千代の富士の横綱像とウルフスペシャルの由来「勝って騒がれる横綱になろう」
亡くなったアントニオ猪木さんが新しい技を披露したのは、1960年代後半だった。小学生の私たちは、すぐプロレスごっこで試した。前かがみにさせた相手の左足に自分の右足を絡め、左足を相手の首に掛け、左の脇で相手の右腕を背中側へひねり上げる。
すでに外国で使われていた技らしいが、日本では猪木の必殺技となり、名前を公募するというので私も応募した。コブラツイストの進化形だから「アントニオコブラ」。あえなく落選し、選ばれたのは「卍固め」、別名「アントニオスペシャル」だった。
それで、千代の富士が相手の頭を押さえつけて打つ左上手投げは「ウルフスペシャル」でどうかと思いつき、記者クラブで口走ったのを、スポーツ紙が記事に使ったのが最初だった。

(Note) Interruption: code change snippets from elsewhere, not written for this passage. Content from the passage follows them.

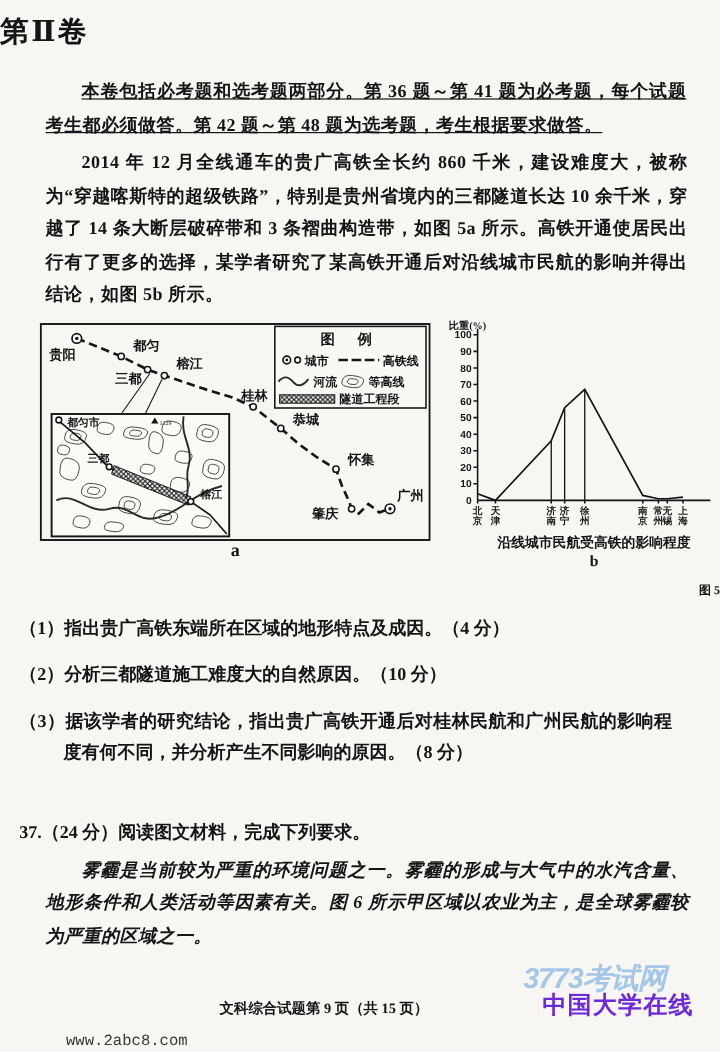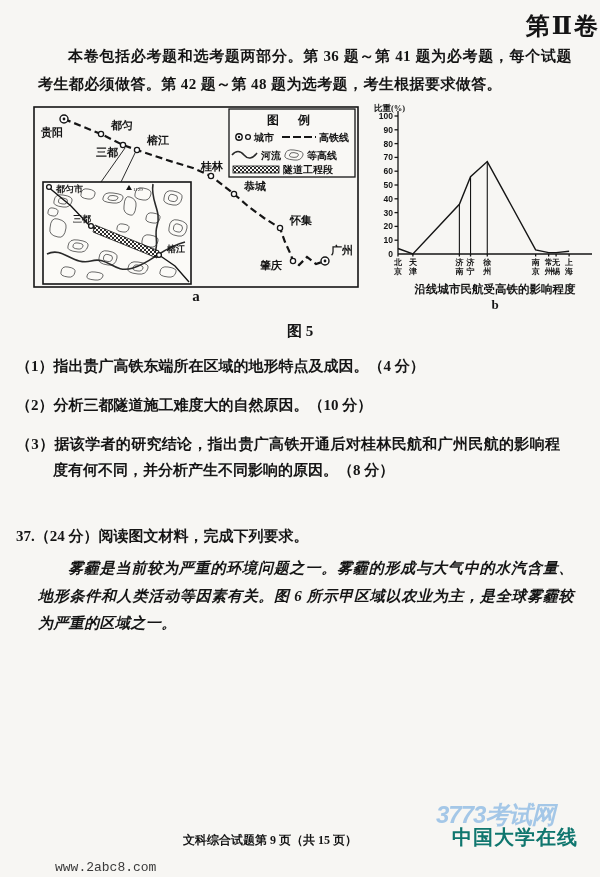--- a/index.html
+++ b/index.html
@@ -9,7 +9,7 @@
     font-family:"Liberation Serif","DejaVu Serif",serif;
     color:#151515;
   }
-  .title{ margin:10px 0 0 0; text-align:right; font-size:24px; font-weight:700; letter-spacing:2px;}
+  .title{ margin:10px 0 0 0; text-align:left; font-size:24px; font-weight:700; letter-spacing:2px;}
   .para{ font-size:15px; font-weight:700; line-height:27.5px; text-align:justify; letter-spacing:0.4px;}
   .indent{ text-indent:2em;}
   .intro{ margin:1px 28px 0 38px;}

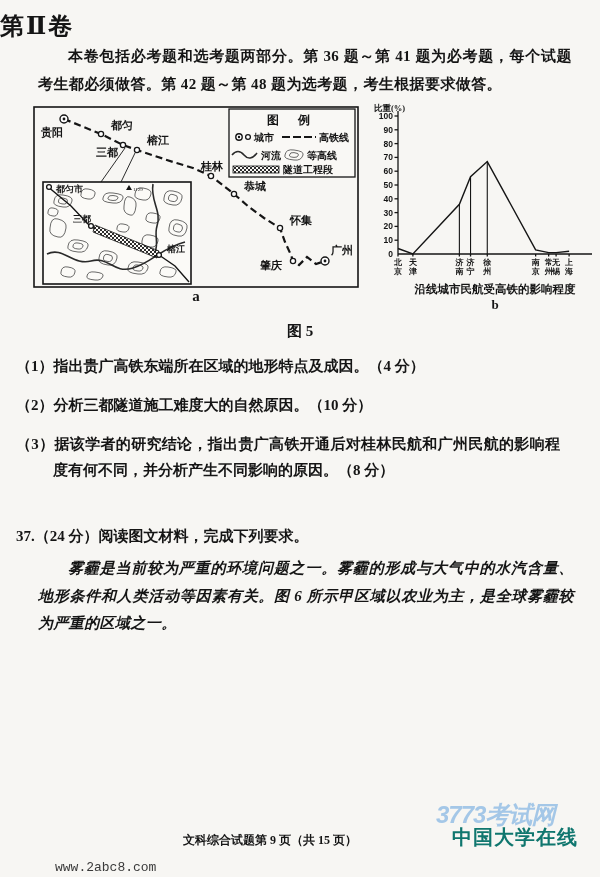--- a/index.html
+++ b/index.html
@@ -12,7 +12,7 @@
   .title{ margin:10px 0 0 0; text-align:left; font-size:24px; font-weight:700; letter-spacing:2px;}
   .para{ font-size:15px; font-weight:700; line-height:27.5px; text-align:justify; letter-spacing:0.4px;}
   .indent{ text-indent:2em;}
-  .intro{ margin:1px 28px 0 38px;}
+  .intro{ margin:22px 28px 0 38px;text-decoration:underline;}
   .q-head{ font-size:15px; font-weight:700; margin:14px 28px 0 16px; line-height:26px;}
   .material{ margin:4px 27px 0 38px;}
   .figure{ position:relative; height:212px; margin-top:4px;}

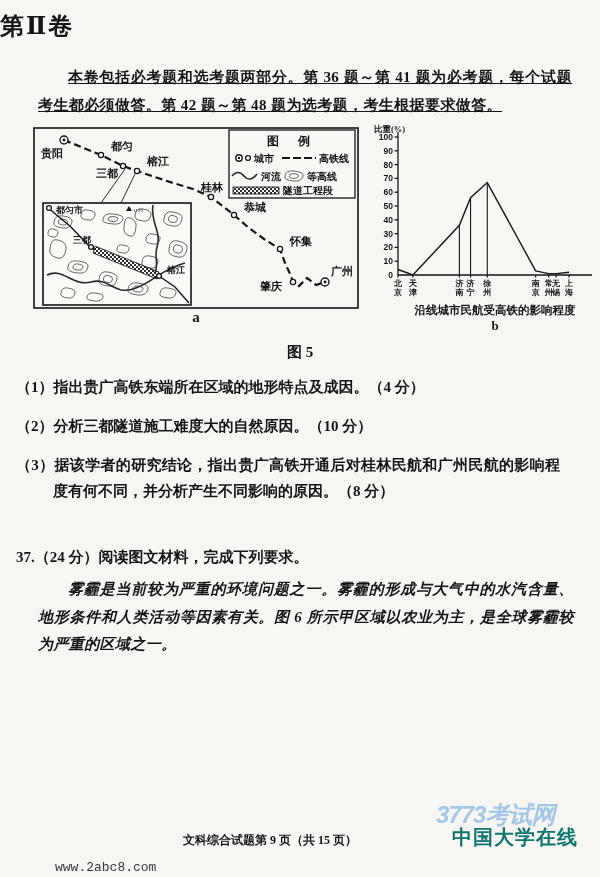--- a/index.html
+++ b/index.html
@@ -70,6 +70,7 @@
   <p class="para indent intro">本卷包括必考题和选考题两部分。第 36 题～第 41 题为必考题，每个试题考生都必须做答。第 42 题～第 48 题为选考题，考生根据要求做答。</p>
 
 
+  <p class="para indent material">2014 年 12 月全线通车的贵广高铁全长约 860 千米，建设难度大，被称为“穿越喀斯特的超级铁路”，特别是贵州省境内的三都隧道长达 10 余千米，穿越了 14 条大断层破碎带和 3 条褶曲构造带，如图 5a 所示。高铁开通使居民出行有了更多的选择，某学者研究了某高铁开通后对沿线城市民航的影响并得出结论，如图 5b 所示。</p>
 
   <div class="figure">
     <svg id="map-svg" width="326" height="182" viewBox="0 0 326 182">

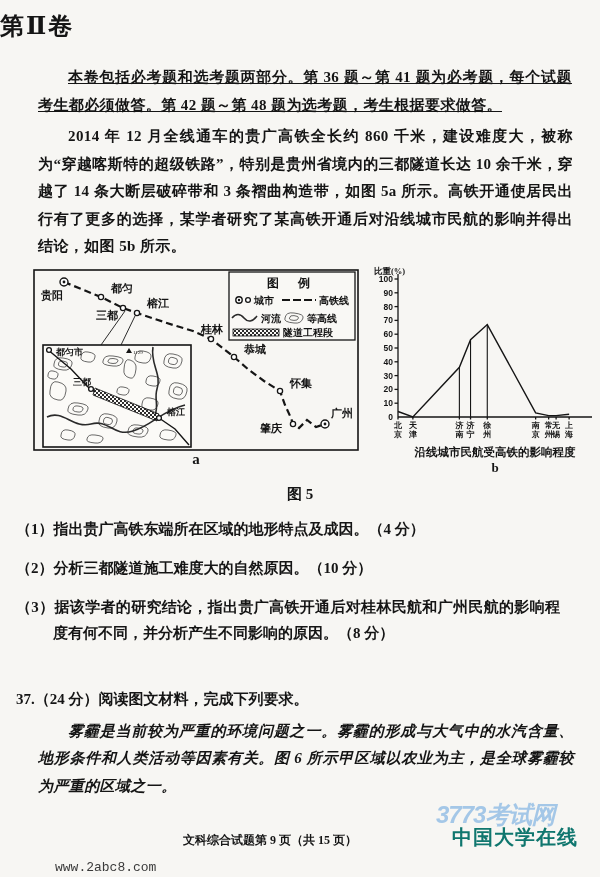--- a/index.html
+++ b/index.html
@@ -20,7 +20,7 @@
   #chart-svg{ position:absolute; left:372px; top:0px;}
   .sub-a{ position:absolute; left:33px; top:186px; width:326px; text-align:center;
           font-size:15px; font-weight:700; font-family:"Liberation Serif",serif;}
-  .fig-caption{ text-align:center; font-size:15px; font-weight:700; margin-top:8px;}
+  .fig-caption{ text-align:right; font-size:10px; font-weight:700; margin-top:8px;}
   .questions{ margin:12px 24px 0 16px;}
   .q-item{ font-size:15px; font-weight:700; line-height:26px; margin:0 16px 13px 0;
            padding-left:37px; text-indent:-37px; text-align:justify;}

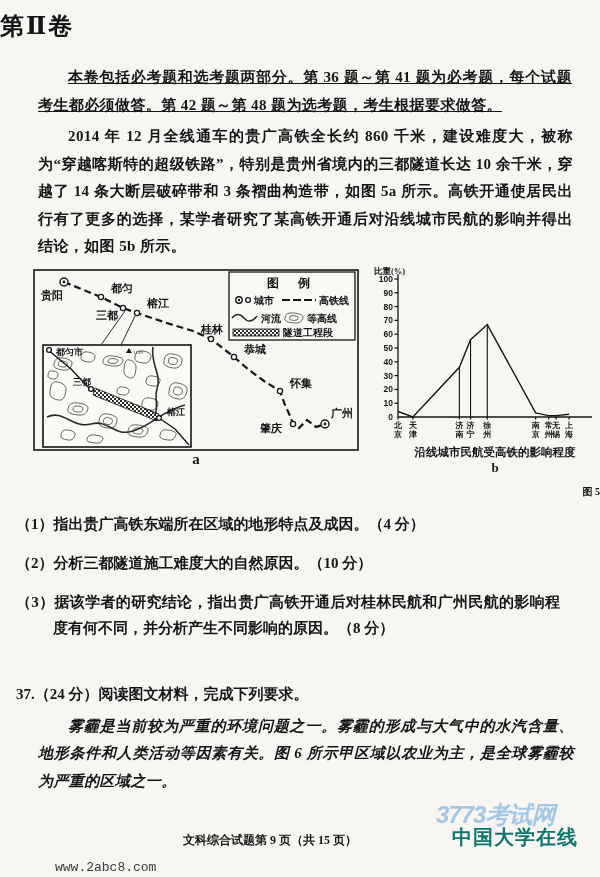--- a/index.html
+++ b/index.html
@@ -228,7 +228,7 @@
 
   <div class="wm-blue1" style="color: rgb(164, 199, 231);">3773考试网</div>
   <div class="wm-blue2" style="color: rgb(164, 199, 231);">3773.com.cn</div>
-  <div class="wm-red" style="color: #0f766e;">中国大学在线</div>
+  <div class="wm-red" style="color: #6d28d9;">中国大学在线</div>
 
 </div>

千代の富士がこの技を多用したのは、目指す横綱像があったから。
「横綱は負けたら記事になる。オレは勝って騒がれる横綱になってやろうと思ってね」
■勝って「字になる」横綱に
下位力士との「力関係」で、決め技も想定する「余裕」があったのだが、豪快な必殺技と支度部屋で残す気の利いたひと言はマスコミも巻き込み、勝って「字になる」横綱になっていく。
ただ、押さえた相手の頭に足を掛け、左上手を離して相手の腕に絡めれば「卍固め」に似た形になるイメージ(左右が逆だが)もあったとはいえ、大事な技に思いつきで名前を付けたのかと怒られそうで、とうとう本人には黙ったままだった。